Let's say we have a distributed system that has multiple services running that process the message stream from different sources based on their configuration.
What is Zookeeper?
ZooKeeper is a distributed coordination service that also helps to manage a large set of hosts. Since managing and coordinating a service especially in a distributed environment is a complicated process, so ZooKeeper solves this problem due to its simple architecture as well as API.
At its best, ZooKeeper allows developers to focus on core application logic without worrying about the distributed nature of the application.
What problem does Zookeeper Solve?
Services needs a restart to load the new configuration or need a new service that syncs the existing configuration
For need to make API Calls to update configuration in each service.
Coordination is of utmost importance in distributed applications. In an application involving multiple services, the components of the system need to work together and coordinate to achieve a result.

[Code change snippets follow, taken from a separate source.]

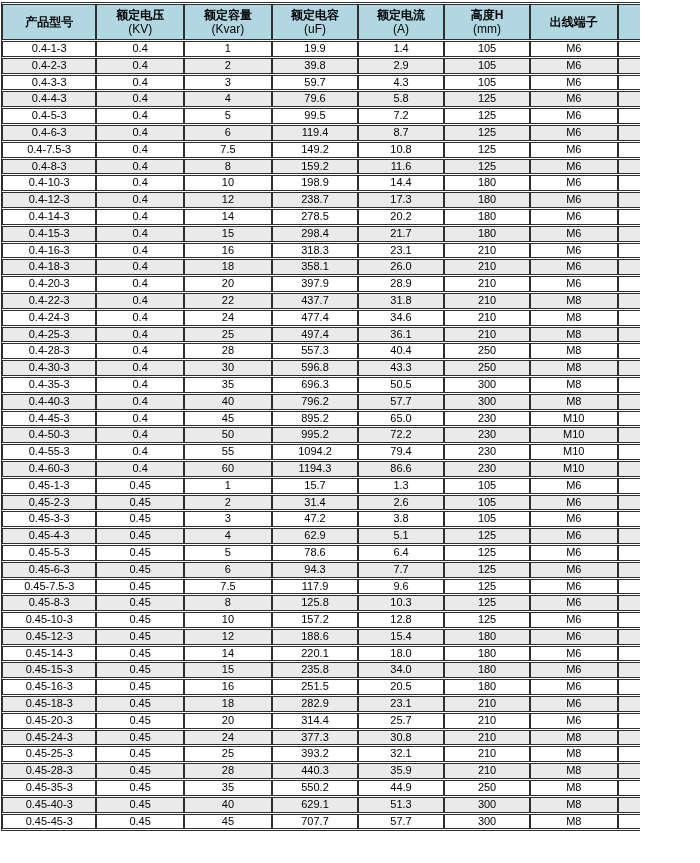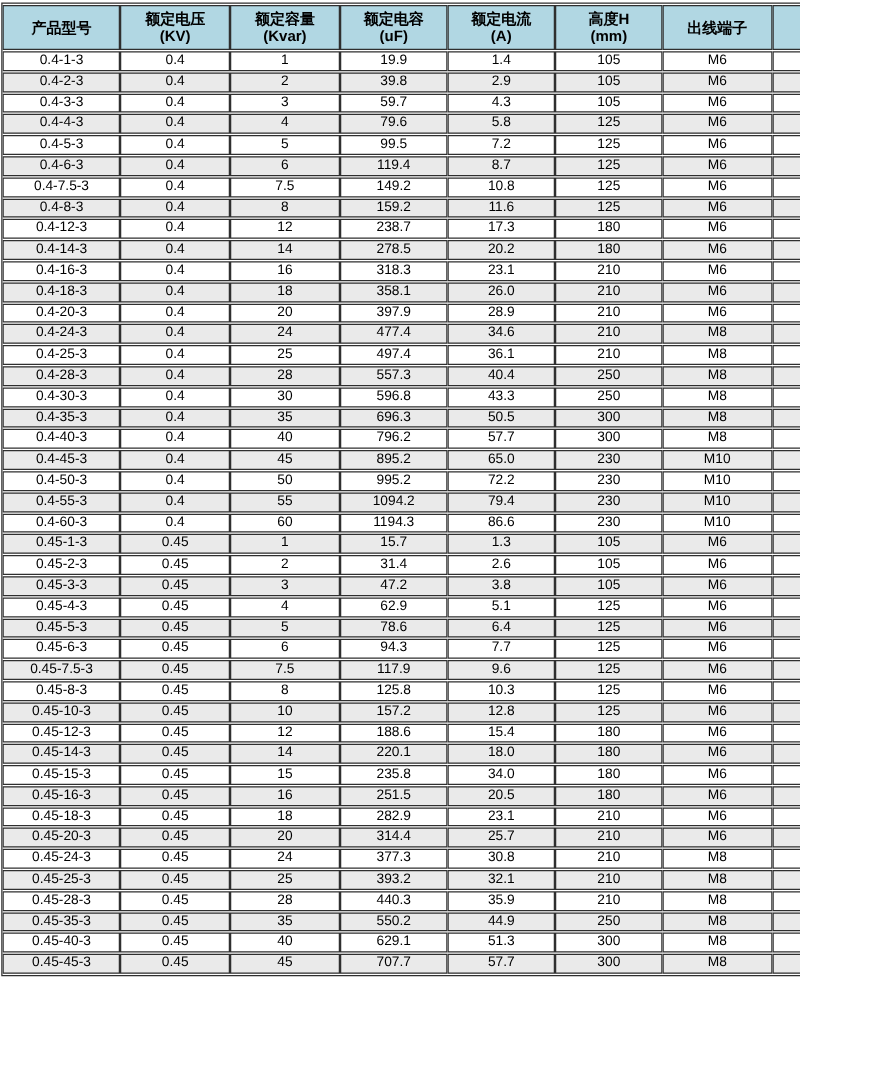--- a/index.html
+++ b/index.html
@@ -31,7 +31,7 @@
     font-weight:bold;font-size:12px;line-height:14px;
     height:32px;padding:1px 0;
   }
-  thead th .sub{font-weight:bold;}
+  thead th .sub{font-weight:normal;}
   tbody td{
     font-size:11px;line-height:13.8px;height:13.8px;
     background:#fff;

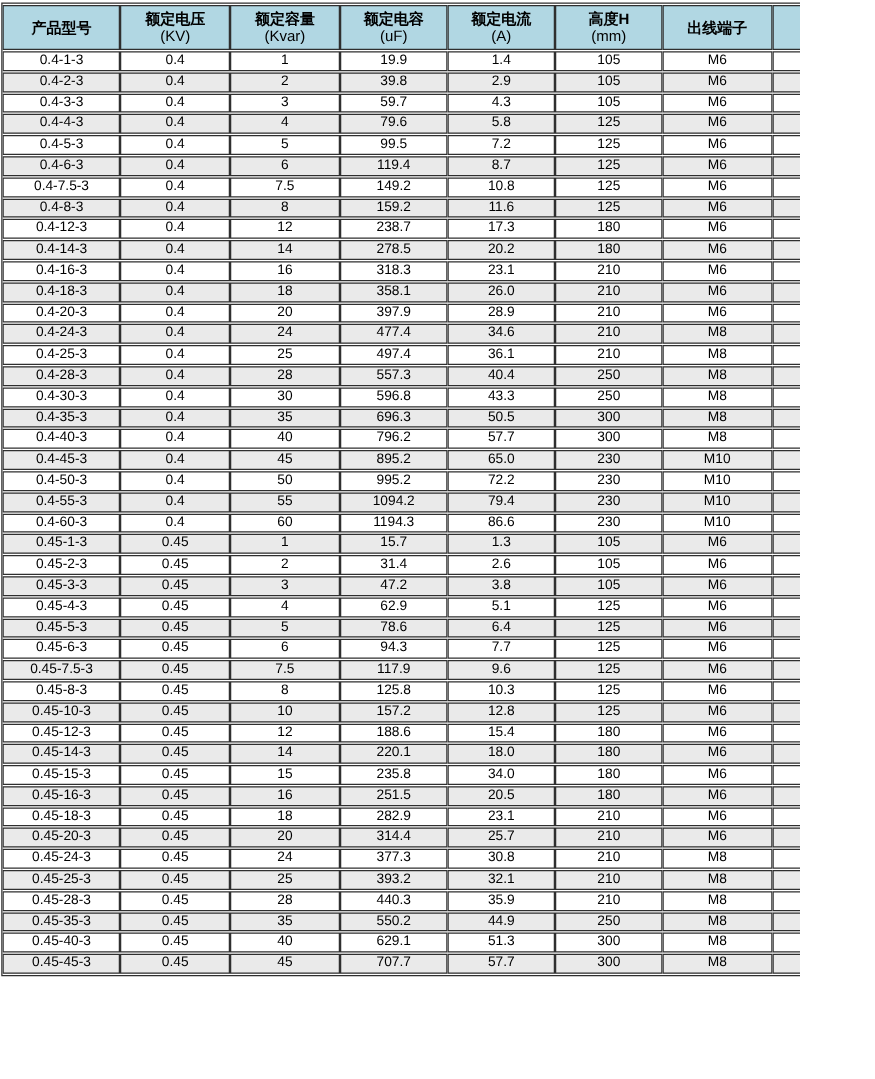--- a/index.html
+++ b/index.html
@@ -170,6 +170,16 @@
           <td>2</td>
         </tr>
         <tr>
+          <td>0.4-10-3</td>
+          <td>0.4</td>
+          <td>10</td>
+          <td>198.9</td>
+          <td>14.4</td>
+          <td>180</td>
+          <td>M6</td>
+          <td>2</td>
+        </tr>
+        <tr>
           <td>0.4-12-3</td>
           <td>0.4</td>
           <td>12</td>

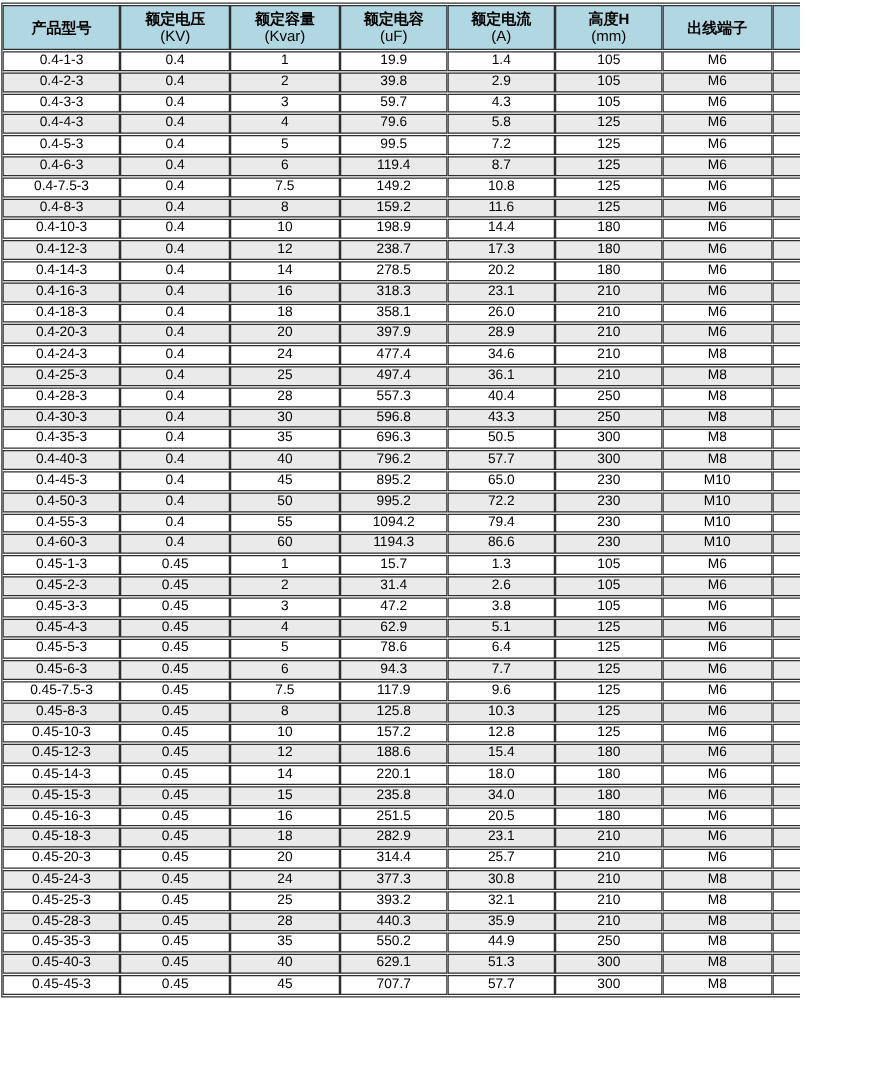--- a/index.html
+++ b/index.html
@@ -200,6 +200,16 @@
           <td>2</td>
         </tr>
         <tr>
+          <td>0.4-15-3</td>
+          <td>0.4</td>
+          <td>15</td>
+          <td>298.4</td>
+          <td>21.7</td>
+          <td>180</td>
+          <td>M6</td>
+          <td>2</td>
+        </tr>
+        <tr>
           <td>0.4-16-3</td>
           <td>0.4</td>
           <td>16</td>

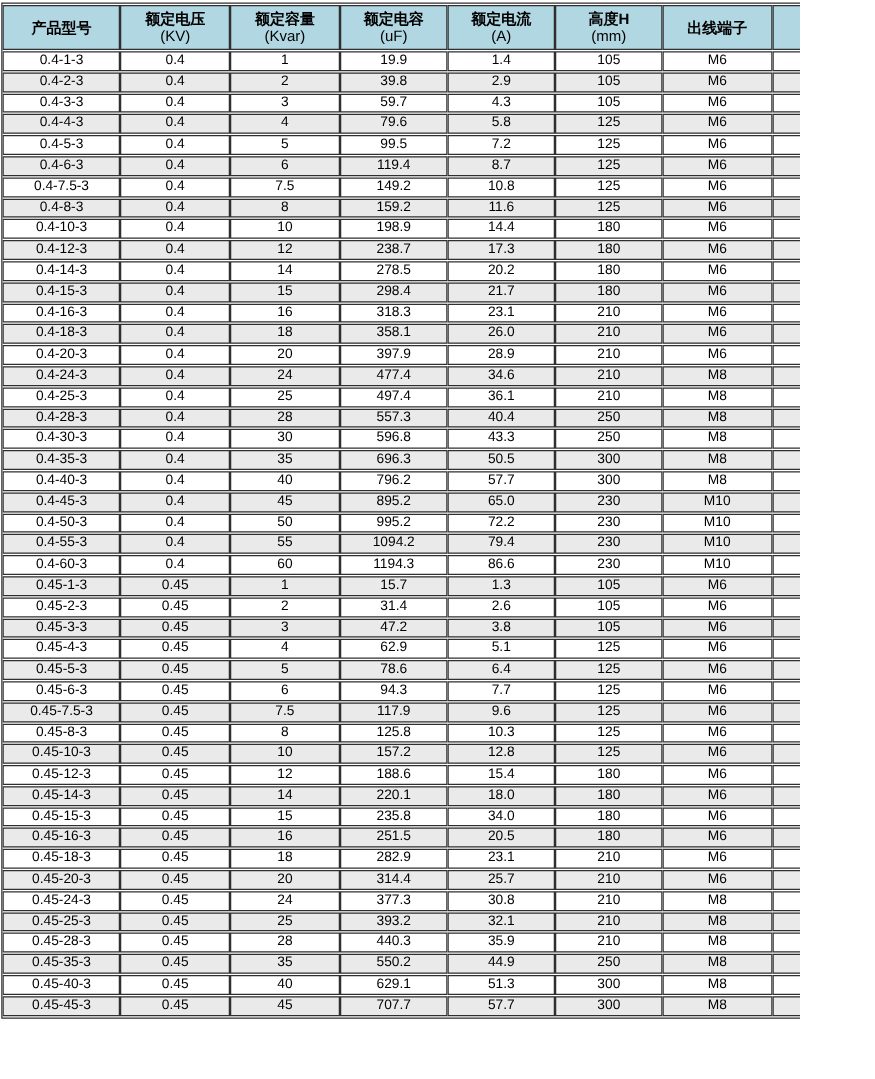--- a/index.html
+++ b/index.html
@@ -240,6 +240,16 @@
           <td>2</td>
         </tr>
         <tr>
+          <td>0.4-22-3</td>
+          <td>0.4</td>
+          <td>22</td>
+          <td>437.7</td>
+          <td>31.8</td>
+          <td>210</td>
+          <td>M8</td>
+          <td>3</td>
+        </tr>
+        <tr>
           <td>0.4-24-3</td>
           <td>0.4</td>
           <td>24</td>

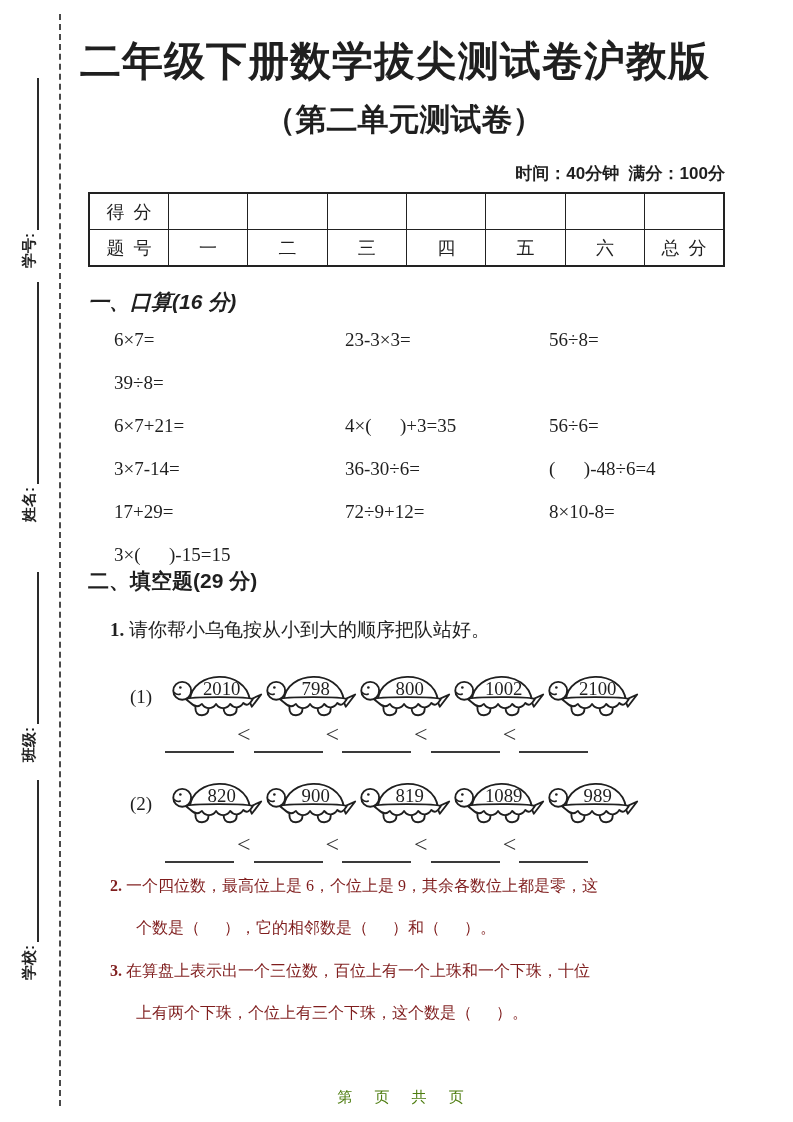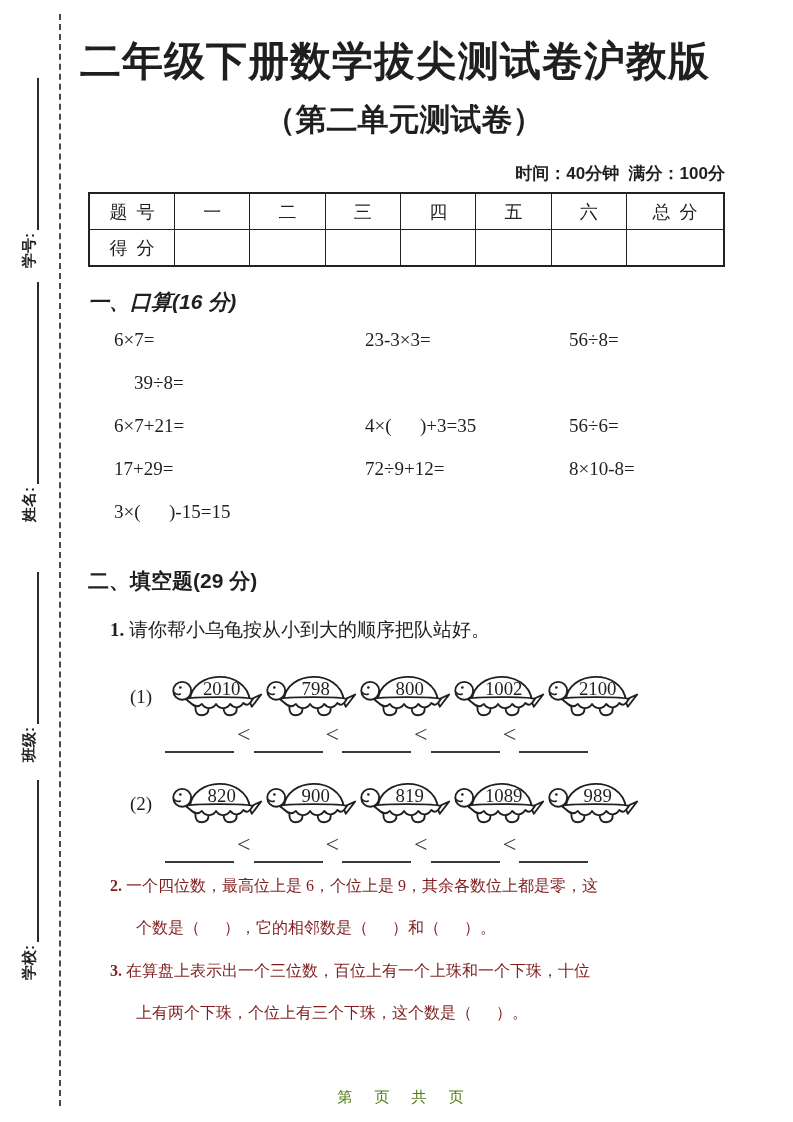--- a/index.html
+++ b/index.html
@@ -106,6 +106,16 @@
   <table class="score">
     <tbody>
         <tr>
+      <td>得  分</td>
+      <td></td>
+      <td></td>
+      <td></td>
+      <td></td>
+      <td></td>
+      <td></td>
+      <td></td>
+    </tr>
+    <tr>
       <td class="c0">题  号</td>
       <td>一</td>
       <td>二</td>
@@ -115,16 +125,6 @@
       <td>六</td>
       <td class="c7">总  分</td>
     </tr>
-    <tr>
-      <td>得  分</td>
-      <td></td>
-      <td></td>
-      <td></td>
-      <td></td>
-      <td></td>
-      <td></td>
-      <td></td>
-    </tr>
   </tbody>
     </table>
 

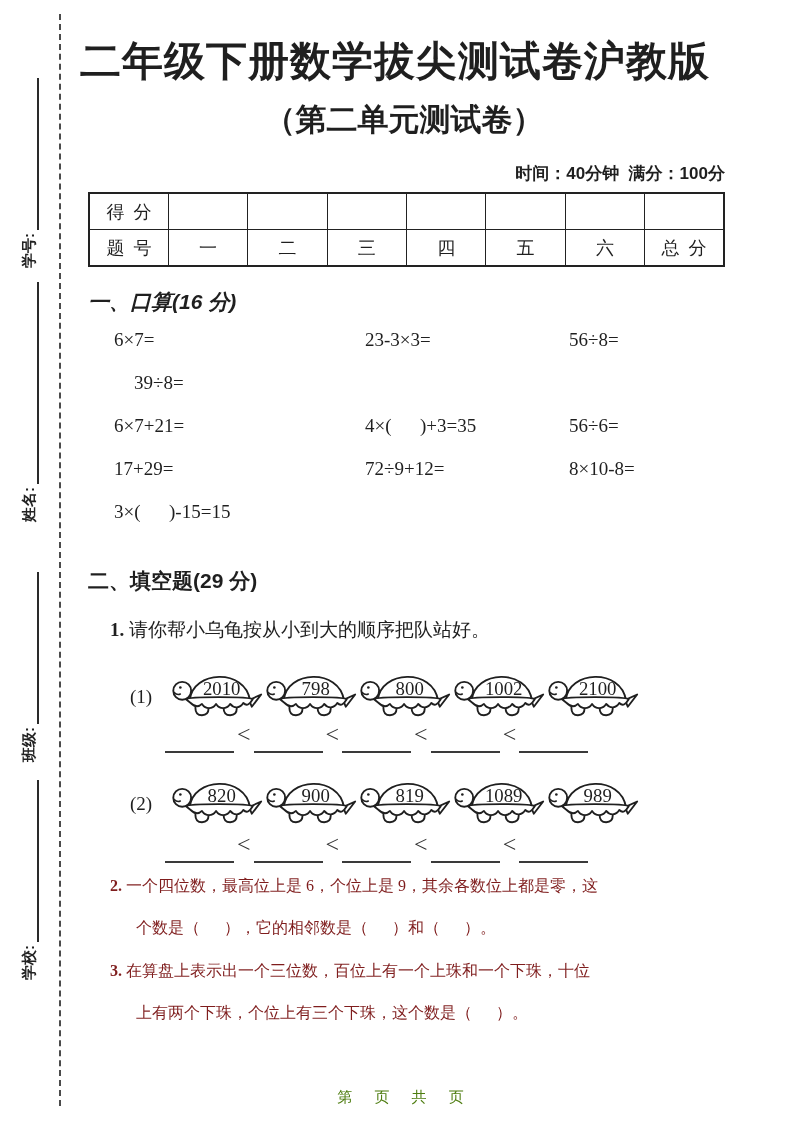--- a/index.html
+++ b/index.html
@@ -42,7 +42,7 @@
               font-family:"Liberation Serif", serif; font-size:19px; }
   .prow { display:flex; height:43px; align-items:center; }
   .pcell { white-space:pre; }
-  .pc0 { width:231px; } .pc1 { width:204px;margin-left:20px; } .pc2 { flex:1; }
+  .pc0 { width:231px; } .pc1 { width:204px; } .pc2 { flex:1; }
 
   .q-stem { position:absolute; left:110px; font-family:"Liberation Serif", serif;
             font-size:19px; white-space:pre; }

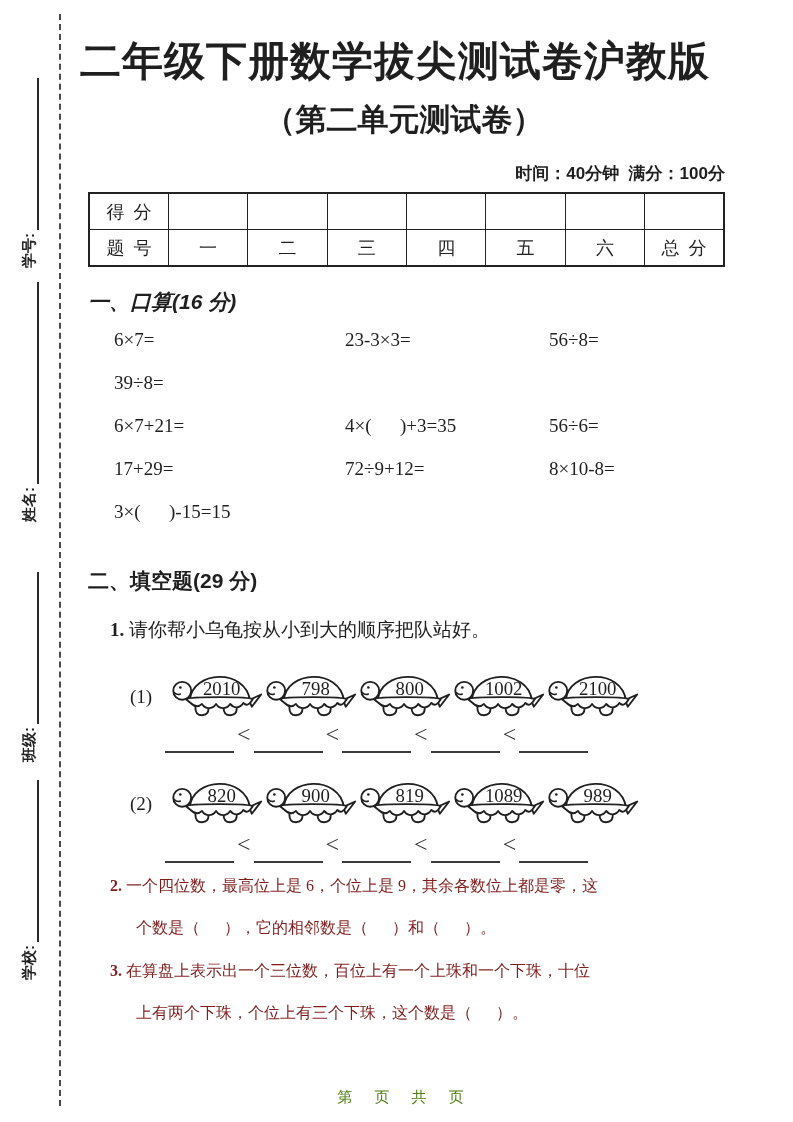--- a/index.html
+++ b/index.html
@@ -145,6 +145,11 @@
       <span class="pcell pc2">56÷6=</span>
     </div>
     <div class="prow">
+      <span class="pcell pc0">3×7-14=</span>
+      <span class="pcell pc1">36-30÷6=</span>
+      <span class="pcell pc2">(      )-48÷6=4</span>
+    </div>
+    <div class="prow">
       <span class="pcell pc0">17+29=</span>
       <span class="pcell pc1">72÷9+12=</span>
       <span class="pcell pc2">8×10-8=</span>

That's where Apache Zookeeper is useful. Distributed systems like Apache Hadoop, Apache Kafka, Apache Hive and many more are using zookeeper. All these distributed systems are using a zookeeper as a coordinator between all nodes and store all shared config, state and metadata.
Architecture of Zookeeper:
ZooKeeper follows a simple client-server model where clients are nodes (i.e., machines) that make use of the service, and servers are nodes that provide the service.
Znode - Znodes are the fundamental abstraction provided by Zookeeper to represent a node in a tree-like structure.
A znode can store data in the form of a byte array and it can have child nodes.
Each znode also has an additional data structure called Stat which contains transaction id which created or modified the znode, transaction id which created or modified its children, timestamp, version for the data change, version for the child node change, ACL change, and the owner of the znode.
So that's how zookeeper tree looks like:
Watchers - While reading a particular znode, clients can set watchers. Moreover, for any of the znode (on which client registers) changes, watchers send a notification to the registered client.
Type of Nodes:
Ephemeral Nodes - These Znodes exists as long as the session that created the Znode is active.
Sequence Nodes - When creating this type of node, Zookeeper will add a unique sequence number in the name.
Some of the Key Znode features:
Some of the common Zookeeper Recipes:
- Any system that needs a centralised reliable service to manage its configuration across the environment.
- Leader election
- Naming Service
- Queuing the messages
- Managing the Notification System
Several Hadoop projects are already using ZooKeeper to coordinate the cluster and provide highly available distributed services.
Apache HBase, which uses ZooKeeper to track the master, the region servers, and the status of data distributed throughout the cluster.